Copy each line below that contains "header".

> **Data to examine**:

__________

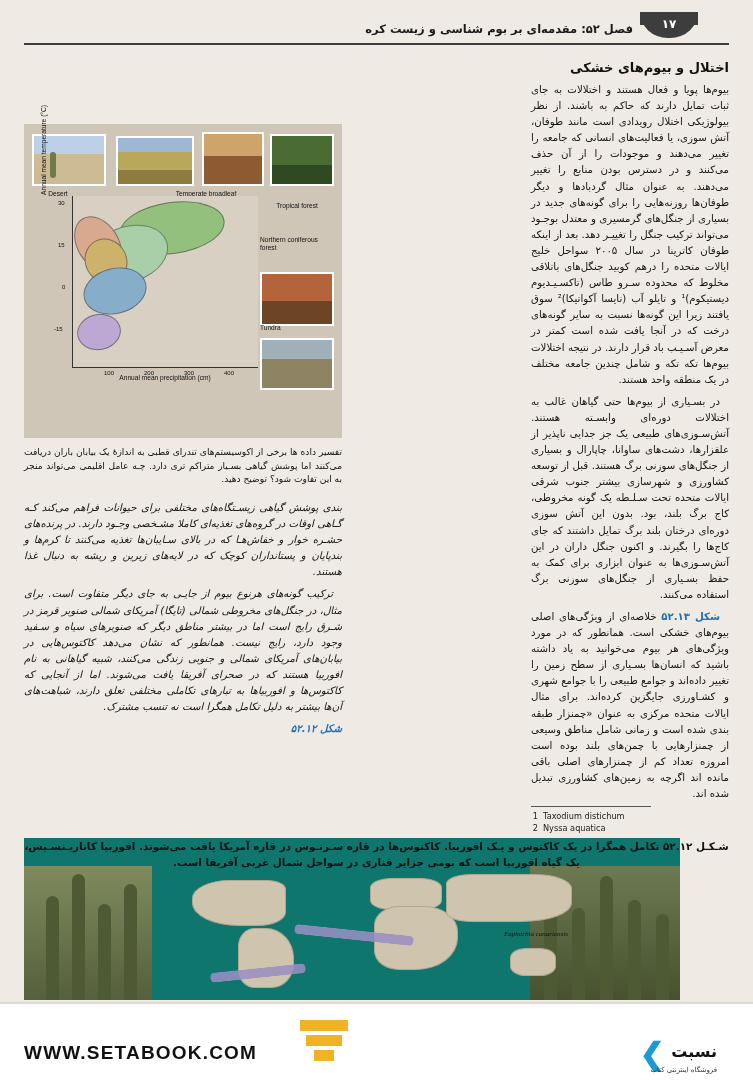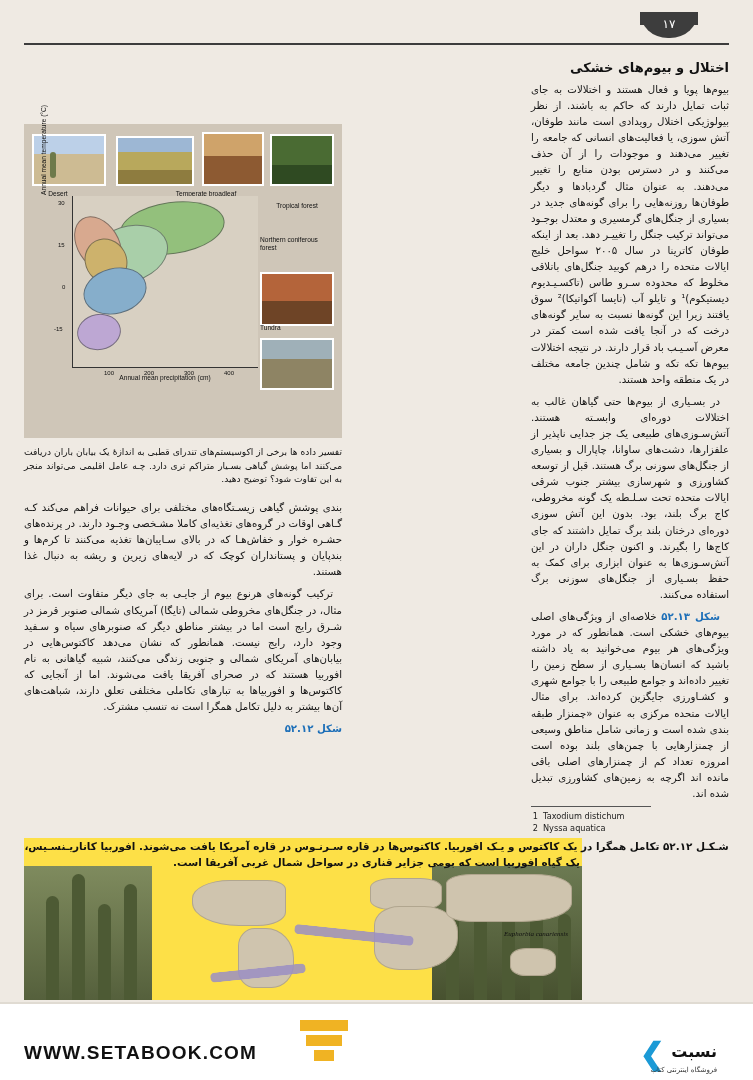--- a/index.html
+++ b/index.html
@@ -26,33 +26,33 @@
     position:absolute;top:22px;right:120px;
     font-size:11.5px;color:#1a1a1a;font-weight:bold;
     letter-spacing:0;direction:rtl;
   }
   .page-badge{
     position:absolute;top:12px;right:55px;width:58px;height:26px;
     background:#3d3d3d;border-radius:0 0 28px 28px/0 0 26px 26px;
   }
   .page-badge .num{
     position:absolute;top:5px;left:0;width:58px;text-align:center;
-    color:#fff;font-size:12px;font-weight:normal;
+    color:#fff;font-size:12px;font-weight:bold;
   }
   .badge-notch{
     position:absolute;top:12px;right:55px;width:58px;height:13px;background:#3d3d3d;
   }
   
   .col{
     position:absolute;top:60px;
     direction:rtl;text-align:justify;
     color:#141414;
   }
   .col.right{right:24px;width:198px;}
-  .col.left{left:24px;width:318px;}
+  .col.left{left:24px;width:318px;font-style:italic;}
 
   h2.section{
     font-size:13px;font-weight:bold;margin:0 0 7px 0;text-align:right;
     color:#111;
   }
   p.body{
     margin:0 0 6px 0;
     font-size:10.2px;line-height:16.1px;
     text-align:justify;text-justify:inter-word;
   }
@@ -116,22 +116,22 @@
   .tick{position:absolute;font-size:6px;color:#111;direction:ltr;font-family:"Liberation Sans",sans-serif;}
   .biome{position:absolute;border:1px solid rgba(60,60,60,.55);border-radius:50%;}
   
   .fig11-below{
     position:absolute;top:446px;left:24px;width:318px;
     direction:rtl;text-align:justify;font-size:9.1px;line-height:13.6px;
     color:#111;font-weight:normal;
   }
   
   .fig12{
-    position:absolute;top:838px;left:24px;width:558px;height:162px;
-    background:#fde047;overflow:hidden;
+    position:absolute;top:838px;left:24px;width:656px;height:162px;
+    background:#0f766e;overflow:hidden;
   }
   .fig12-cap{
     position:absolute;top:838px;left:24px;width:705px;
     direction:rtl;text-align:center;font-size:10.4px;line-height:16px;
     font-weight:bold;color:#111;z-index:5;
   }
   .cactus-l{position:absolute;left:0;top:28px;width:128px;height:134px;
     background:linear-gradient(#7f8b5e,#55603c);}
   .cactus-r{position:absolute;right:0;top:28px;width:150px;height:134px;
     background:linear-gradient(#6c7a52,#47512f);}
@@ -180,20 +180,21 @@
     position:absolute;left:24px;top:1008px;width:705px;height:1px;background:#cdc6bb;
   }
 </style>
 </head>
 <body>
 
 <div class="page">
 
   <div class="header">
     <div class="header-rule"></div>
+    <div class="header-title">فصل ۵۲: مقدمه‌ای بر بوم شناسی و زیست کره</div>
     <div class="badge-notch"></div>
     <div class="page-badge">
       <div class="num">۱۷</div>
     </div>
   </div>
 
   <div class="col right">
     <h2 class="section">اختلال و بیوم‌های خشکی</h2>
     <p class="body">بیوم‌ها پویا و فعال هستند و اختلالات به جای ثبات تمایل دارند که حاکم به باشند. از نظر بیولوژیکی اختلال رویدادی است مانند طوفان، آتش سوزی، یا فعالیت‌های انسانی که جامعه را تغییر می‌دهند و موجودات را از آن حذف می‌کنند و در دسترس بودن منابع را تغییر می‌دهند. به عنوان مثال گردبادها و دیگر طوفان‌ها روزنه‌هایی را برای گونه‌های جدید در بسیاری از جنگل‌های گرمسیری و معتدل بوجـود می‌تواند ترکیب جنگل را تغییـر دهد. بعد از اینکه طوفان کاترینا در سال ۲۰۰۵ سواحل خلیج ایالات متحده را درهم کوبید جنگل‌های باتلاقی مخلوط که محدوده سـرو طاس (تاکسـیـدیوم دیستیکوم)¹ و تایلو آب (نایسا آکواتیکا)² سوق یافتند زیرا این گونه‌ها نسبت به سایر گونه‌های درخت که در آنجا یافت شده است کمتر در معرض آسـیـب باد قرار دارند. در نتیجه اختلالات بیوم‌ها تکه تکه و شامل چندین جامعه مختلف در یک منطقه واحد هستند.</p>
     <p class="body indent">در بسـیاری از بیوم‌ها حتی گیاهان غالب به اختلالات دوره‌ای وابسـته هستند. آتش‌سـوزی‌های طبیعی یک جز جدایی ناپذیر از علفزارها، دشت‌های ساوانا، چاپارال و بسیاری از جنگل‌های سوزنی برگ هستند. قبل از توسعه کشاورزی و شهرسازی بیشتر جنوب شرقی ایالات متحده تحت سـلـطه یک گونه مخروطی، کاج برگ بلند، بود. بدون این آتش سوزی دوره‌ای درختان بلند برگ تمایل داشتند که جای کاج‌ها را بگیرند. و اکنون جنگل داران در این آتش‌سـوزی‌ها به عنوان ابزاری برای کمک به حفظ بسـیاری از جنگل‌های سوزنی برگ استفاده می‌کنند.</p>

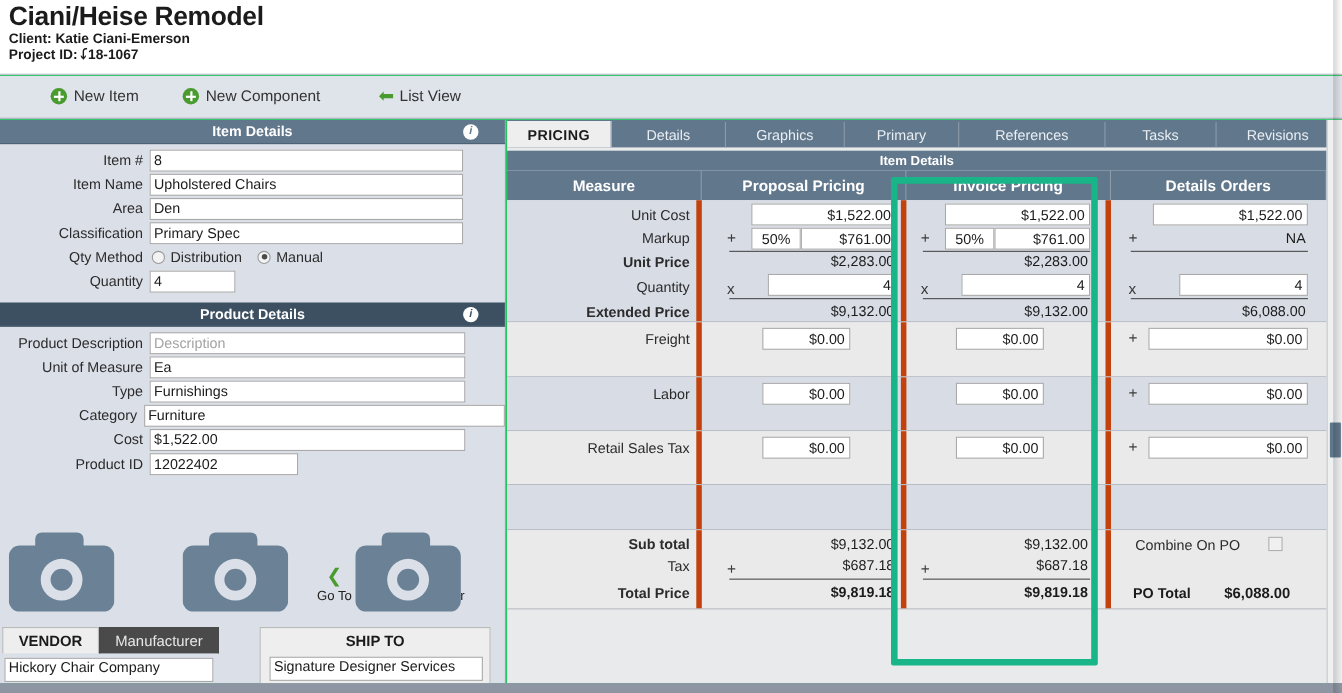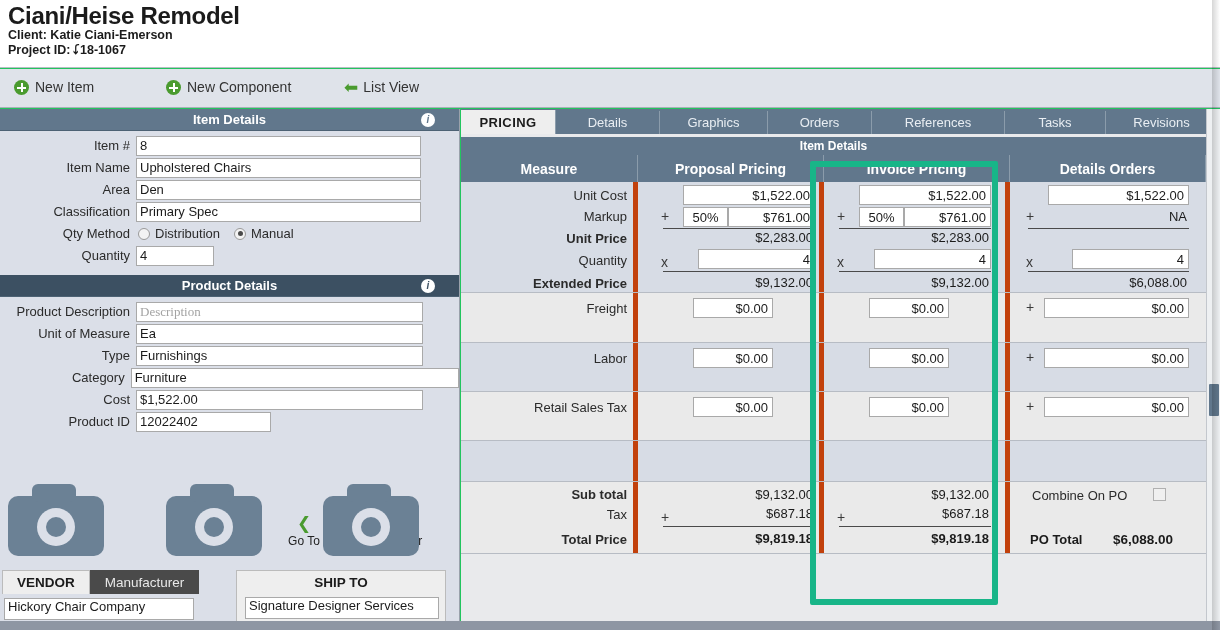--- a/index.html
+++ b/index.html
@@ -111,21 +111,21 @@
   .frow { display: flex; align-items: center; height: 21px; margin-top: 1px; }
   .flabel {
     width: 136px; text-align: right; padding-right: 6px;
     font-size: 13px; color: #2b2b2b; white-space: nowrap;
   }
   .finput {
     height: 20px; background: #fff; border: 1px solid #a9a9a9;
     font-size: 13px; color: #1b1b1b; padding: 0 3px;
     display: flex; align-items: center;
   }
-  .finput.ph { color: #a3a3a3; font-family: Liberation Serif, serif; }
+  .finput.ph { color: #a3a3a3; }
   .radio {
     display: inline-flex; align-items: center; font-size: 13px;
     color: #2b2b2b; margin-right: 14px;
   }
   .rdot {
     width: 12px; height: 12px; border-radius: 50%;
     border: 1px solid #9a9a9a; background: #f3f3f3;
     margin-right: 5px; position: relative; display: inline-block;
   }
   .rdot.on::after {
@@ -263,21 +263,21 @@
 
   <div class="title-header">
     <div class="proj-title">Ciani/Heise Remodel</div>
     <div class="proj-client">Client: Katie Ciani-Emerson</div>
     <div class="proj-id">
       <span>Project ID:</span><span class="backarrow">⤵</span><span>18-1067</span>
     </div>
   </div>
 
   <div class="toolbar">
-    <div class="tb-action" style="left:6px;padding-left:8px;">
+    <div class="tb-action" style="left:38px;padding-left:8px;">
       <span class="plus-ico"></span><span>New Item</span>
     </div>
     <div class="tb-action" style="left:166px;">
       <span class="plus-ico"></span><span>New Component</span>
     </div>
     <div class="tb-action" style="left:344px;">
       <span class="larrow-ico">⬅</span><span>List View</span>
     </div>
     <div class="dd-btn" style="left:560px; width:145px;">
       <span>Actions</span>
@@ -416,21 +416,21 @@
     <div class="shipto-title">SHIP TO</div>
     <div class="shipto-field">Signature Designer Services</div>
   </div>
 
   <div class="right-pane">
 
     <div class="tabs">
       <div class="tab active" style="width:95px;">PRICING</div>
       <div class="tab" style="width:104px;">Details</div>
       <div class="tab" style="width:108px;">Graphics</div>
-      <div class="tab" style="width:104px;">Orders</div>
+      <div class="tab" style="width:104px;">Primary</div>
       <div class="tab" style="width:133px;">References</div>
       <div class="tab" style="width:101px;">Tasks</div>
       <div class="tab" style="width:112px;">Revisions</div>
     </div>
 
     <div class="pricing-area">
 
       <div class="pr-titlebar">Item Details</div>
 
       <div class="pr-headrow">

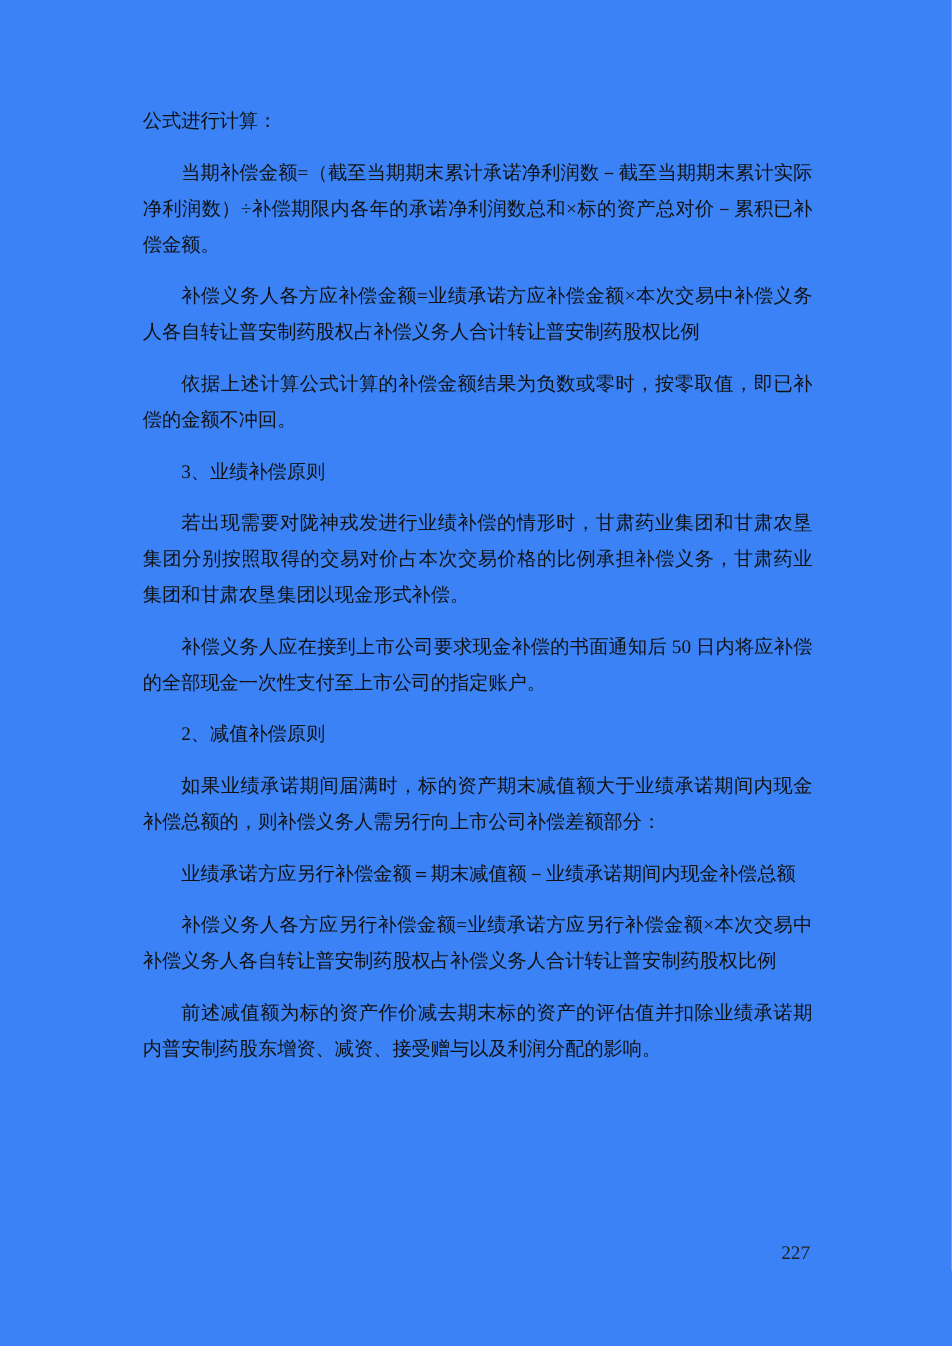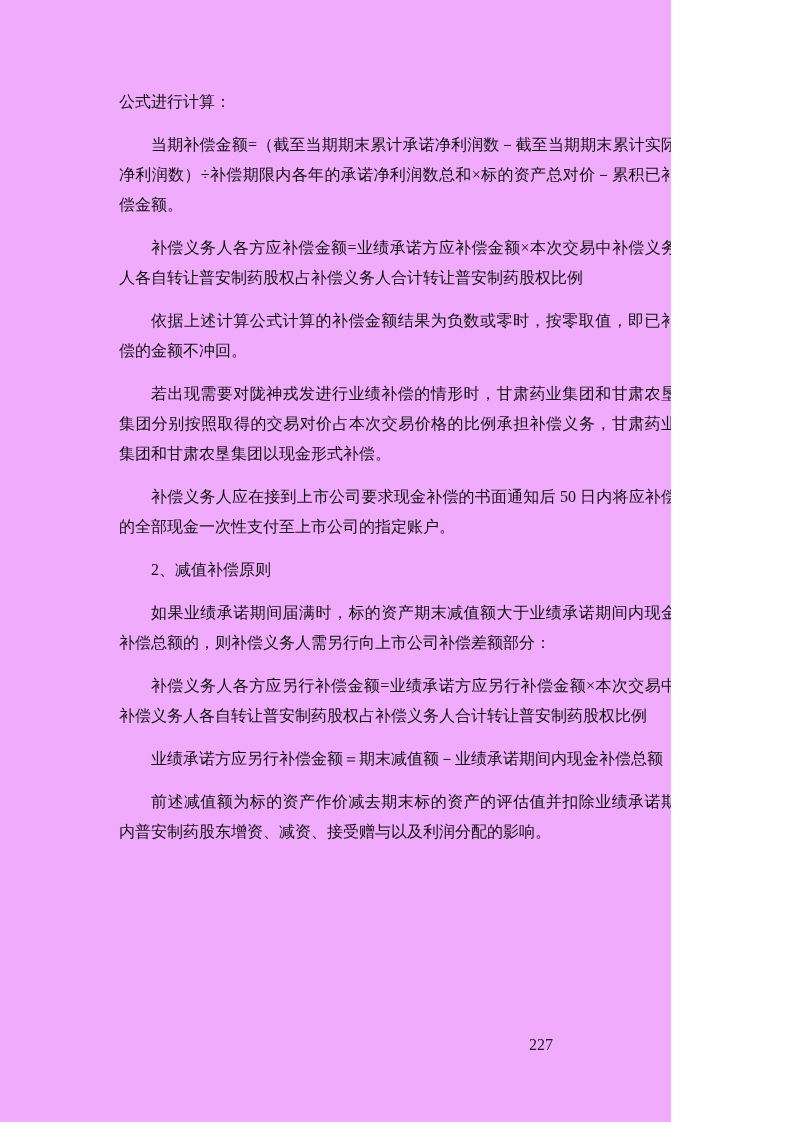--- a/index.html
+++ b/index.html
@@ -8,23 +8,23 @@
   }
   body {
     width: 793px;
     height: 1122px;
     background: #ffffff;
     font-family: "Liberation Serif", "DejaVu Serif", serif;
     color: #111111;
   }
   .page {
     position: relative;
-    width: 671px;
+    width: 793px;
     height: 1122px;
-    background: #f0abfc;
+    background: #3b82f6;
     overflow: hidden;
   }
   .content {
     position: absolute;
     left: 119px;
     top: 87px;
     width: 558px;
   }
   .para {
     margin: 0 0 13px 0;
@@ -49,22 +49,23 @@
 </style>
 </head>
 <body>
 
 <div class="page">
   <div class="content">
     <p class="para">公式进行计算：</p>
     <p class="para indent">当期补偿金额=（截至当期期末累计承诺净利润数－截至当期期末累计实际净利润数）÷补偿期限内各年的承诺净利润数总和×标的资产总对价－累积已补偿金额。</p>
     <p class="para indent">补偿义务人各方应补偿金额=业绩承诺方应补偿金额×本次交易中补偿义务人各自转让普安制药股权占补偿义务人合计转让普安制药股权比例</p>
     <p class="para indent">依据上述计算公式计算的补偿金额结果为负数或零时，按零取值，即已补偿的金额不冲回。</p>
+    <p class="para indent">3、业绩补偿原则</p>
     <p class="para indent">若出现需要对陇神戎发进行业绩补偿的情形时，甘肃药业集团和甘肃农垦集团分别按照取得的交易对价占本次交易价格的比例承担补偿义务，甘肃药业集团和甘肃农垦集团以现金形式补偿。</p>
     <p class="para indent">补偿义务人应在接到上市公司要求现金补偿的书面通知后 50 日内将应补偿的全部现金一次性支付至上市公司的指定账户。</p>
     <p class="para indent">2、减值补偿原则</p>
     <p class="para indent">如果业绩承诺期间届满时，标的资产期末减值额大于业绩承诺期间内现金补偿总额的，则补偿义务人需另行向上市公司补偿差额部分：</p>
+    <p class="para indent">业绩承诺方应另行补偿金额＝期末减值额－业绩承诺期间内现金补偿总额</p>
     <p class="para indent">补偿义务人各方应另行补偿金额=业绩承诺方应另行补偿金额×本次交易中补偿义务人各自转让普安制药股权占补偿义务人合计转让普安制药股权比例</p>
-    <p class="para indent">业绩承诺方应另行补偿金额＝期末减值额－业绩承诺期间内现金补偿总额</p>
     <p class="para indent">前述减值额为标的资产作价减去期末标的资产的评估值并扣除业绩承诺期内普安制药股东增资、减资、接受赠与以及利润分配的影响。</p>
   </div>
   <div class="page-number">227</div>
 </div>
 
 </body></html>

__________

> **Reply**:
   <div class="header">
     <div class="header-rule"></div>
+    <div class="header-title">فصل ۵۲: مقدمه‌ای بر بوم شناسی و زیست کره</div>
   <div class="title-header">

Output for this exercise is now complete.